Parametric Estimation

Parametric modelling is the process of estimating the parameters of a particular distribution from a set of data. This is distinct from non-parametric modelling where we make no assumptions about the shape of the distribution. In parametric modelling we make some assumptions, explicit or implied, about the shape of the data that we have.

For this segment I will use the Weibull distribution as the example distribution. The Weibull distribution is a very useful distribution for one interesting reason. It is the distribution for the ‘weakest link.’ As the normal distribution is the limiting distribution of averages, the Weibull distribution is the limiting distribution for minimums. What does that mean? If we have a large number of sets of samples from something that is normally distributed the average of these sets will also be normally distributed but the minimums of these sets of samples will be Weibull distributed. This is analagous to a chain. It is common wisdom that a chain is only as strong as it’s weakest link. The Weibull distribution enables us to model the strength of a chain based on the strength of the links.

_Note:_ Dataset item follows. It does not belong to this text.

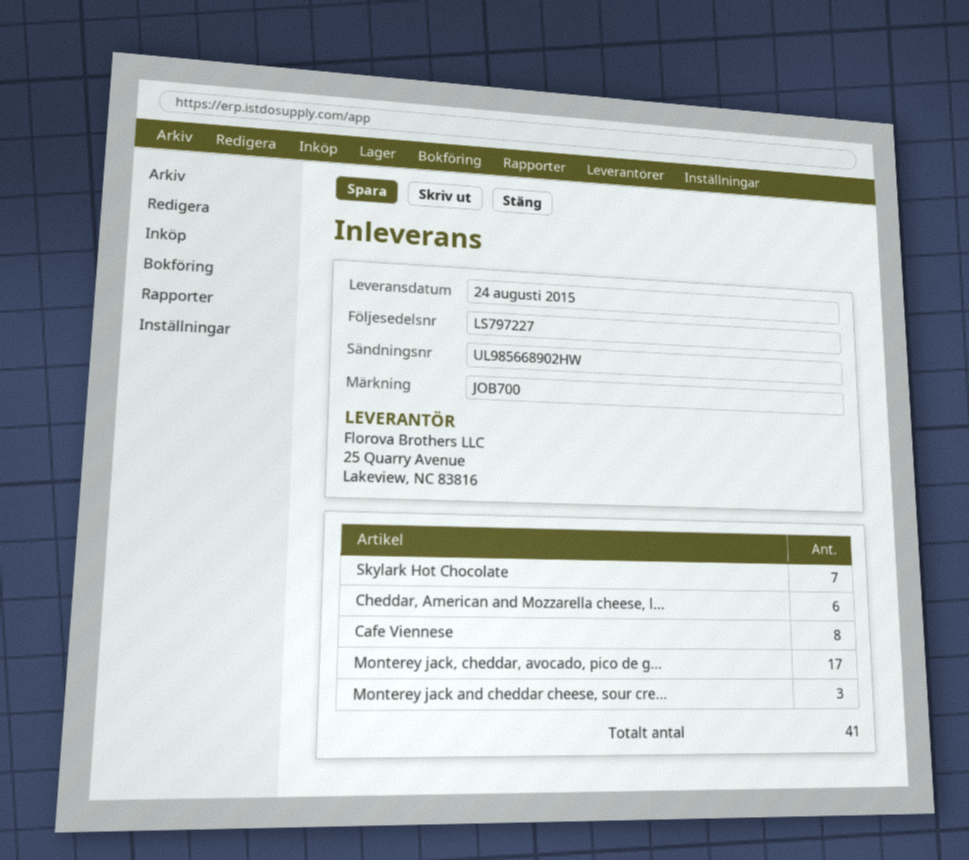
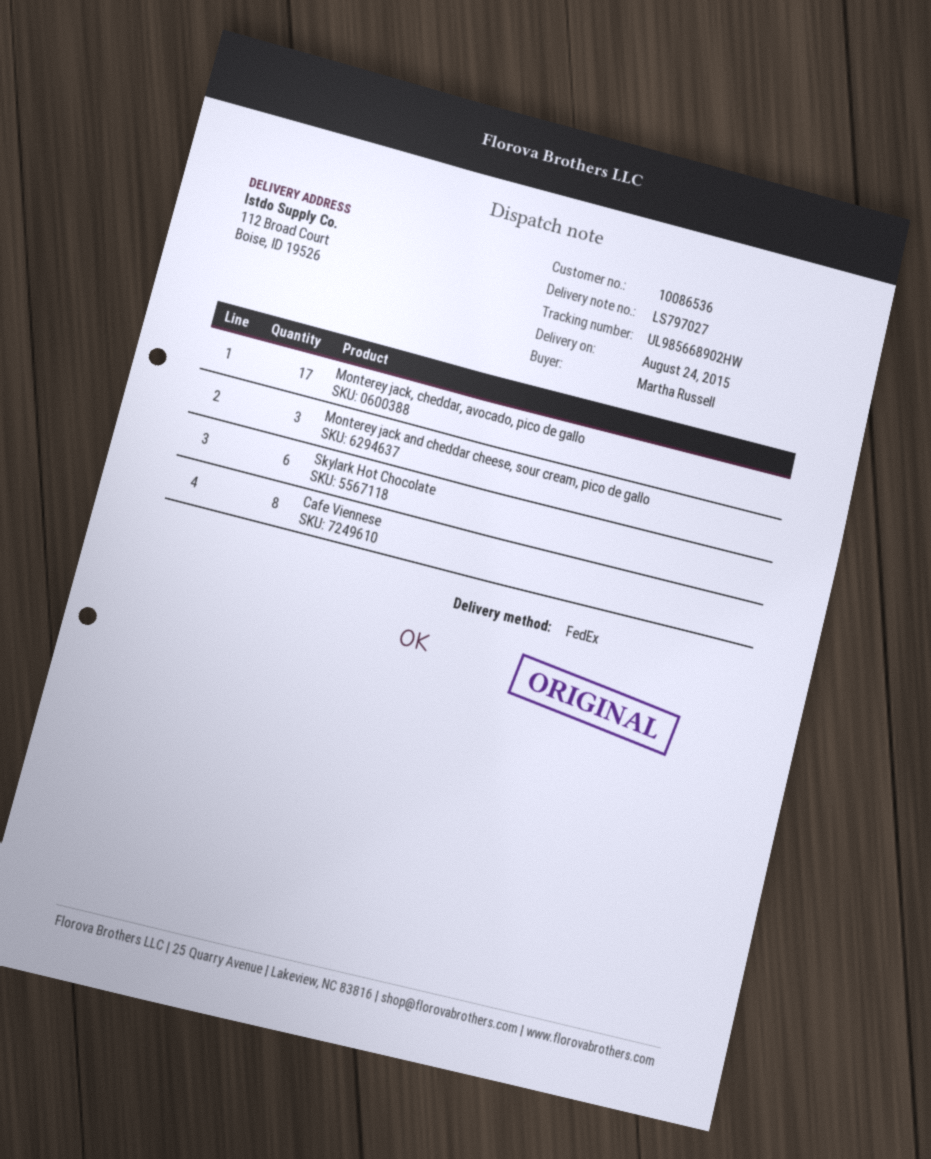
delivery note number: LS797227 -> LS797027
Skylark Hot Chocolate: 7 -> 6
Cheddar, American and Mozzarella cheese, l...: 6 -> none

The Weibull distribution can then be used in scenarios where we assume that the shape of the distribution will be due to a weakest link effect. This assumption holds in many scenarios, the strength of materials, the fielded life of equipment, the lifetime of animals, the time until another recession, or the time until germination of seeds. This example makes clear the assumption that we can make when using the Weibull distribution. Other distributions have differing processes that can result in their generation. If we know and understand these processes we can check them against the scenario we are analysing and chose a distribution from them. For example, a lognormal distribution can arise due to the combined effect of the product of random variables so in petroleum engineering the total recoverable oil is a product of the height, width, depth, features of the rock and an infinitude of other variables of the field. Therefore fields can be lognormally distributed. Similar considerations can be applied for many other types of distributions. Finally, If we don’t know, or mind, what distribution we have, we can simply find the best fit amongst a set of distributions.

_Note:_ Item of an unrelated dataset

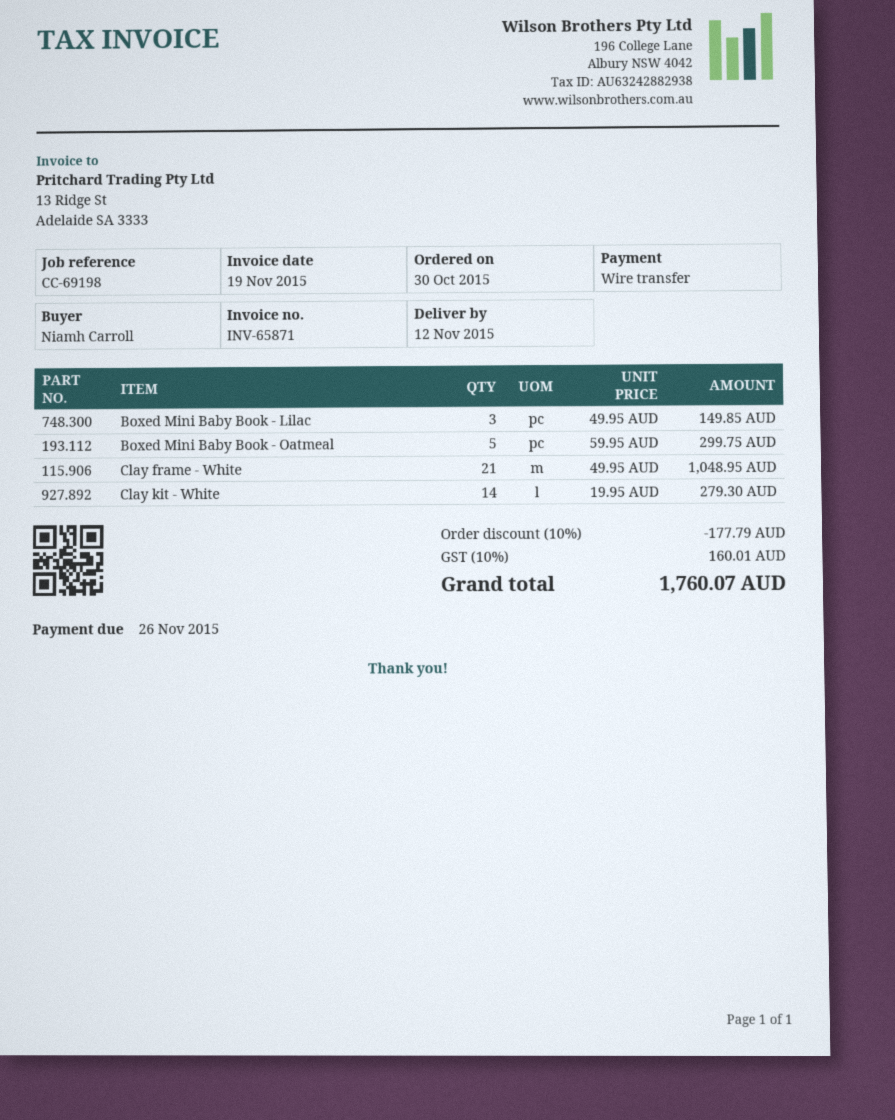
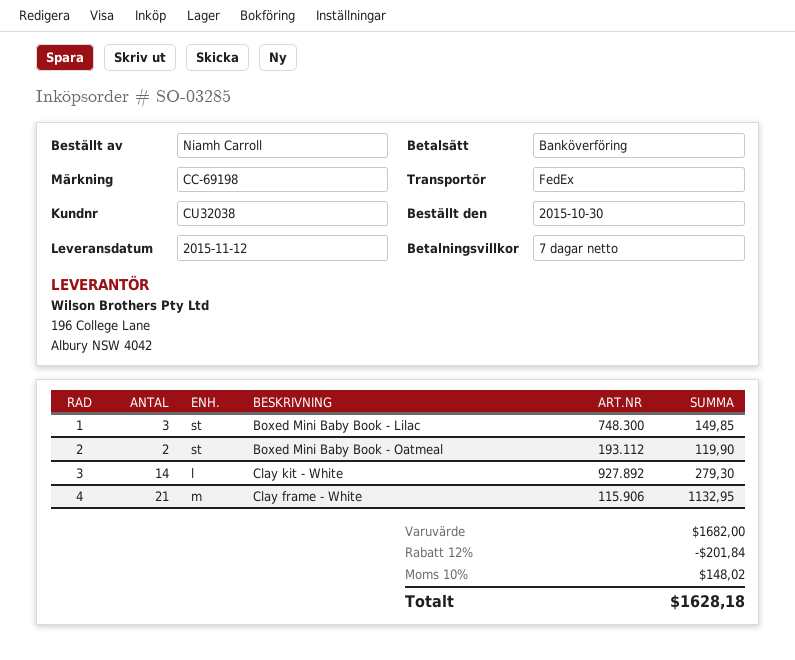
Boxed Mini Baby Book - Oatmeal: 5 for 299.75 -> 2 for 119.90
Clay frame - White: 21 for 1048.95 -> 21 for 1132.95
discount: 10% = 177.79 -> 12% = 201.84
tax: 10% = 160.01 -> 10% = 148.02
total: 1760.07 -> 1628.18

SurPyval offers users several methods for estimating parameters, these are:

Method of Moments (MOM)
Method of Probability Plotting (MPP)
Mean Square Error (MSE)
Maximum Likelihood Estimation (MLE)
Minimum Product Spacing (MPS)

There are other methods that can be used, e.g. L-moments or generalised method of moments. These are interesting, and may be added in future, but for now surpyval offers the above estimation methods. Surpyval is unique in the capability to provide the estimation technique. Most other survival analysis methods do not allow for specifying different methods. The advantage of this flexibility will become apparent.

Method of Moments (MOM)

This method is the simplest (and least accurate) method to find parameters of a distribution. The intent of the Method of Moments (MOM) is to find the closest match of a distributions moments, to those of the moments of a sample of data.

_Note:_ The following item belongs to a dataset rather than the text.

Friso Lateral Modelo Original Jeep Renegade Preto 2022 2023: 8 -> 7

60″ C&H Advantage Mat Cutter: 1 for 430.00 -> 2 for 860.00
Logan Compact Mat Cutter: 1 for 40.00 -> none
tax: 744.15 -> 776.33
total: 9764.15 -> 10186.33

For a given data set, or sample, the kth moment is defined as:

\[M_{k} = \frac{1}{n} \sum_{i=1}^{n}X_{i}^{k}\]

If the distribution has only one parameter, like the exponential distribution, then the method of moments is simply equates the sample moment to the dsitribution moment. For a continuous distribution the kth moment is defined as:

\[M_{k} = \int_{-\infty}^{\infty}x^{k}f(x)dx\]

Where f(x) is the density function of that distribution. Therefore, for the exponential distribution, the moments can be computed (with some working) to be:

\[E[X^{k}] = \frac{k!}{\lambda^{k}}\]

Because there is only one parameter of the exponential distribution, we need to only match the first moment of the distribution (k=1) to the first moment of the sample. Therefore we get:

\[\frac{1}{n} \sum_{i=1}^{n}X_{i} = \frac{1}{\lambda}\]

This is to say that the method of moments solution for the parameter of the exponential is simply the inverse of the average. This is an easy result. When we extend to other distributions with more than one parameter, such simple analytical solutions are not available, so numeric optimisation is needed. SurPyval uses numeric optimisation to compute the parameters for these distributions.

The method of moments, although interesting, can produce incorrect results, and it can only be used with observed data, so it cannot account for truncation or censoring. But it is good to understand as it is one of the oldest methods used to estimate the parameters of a distribution.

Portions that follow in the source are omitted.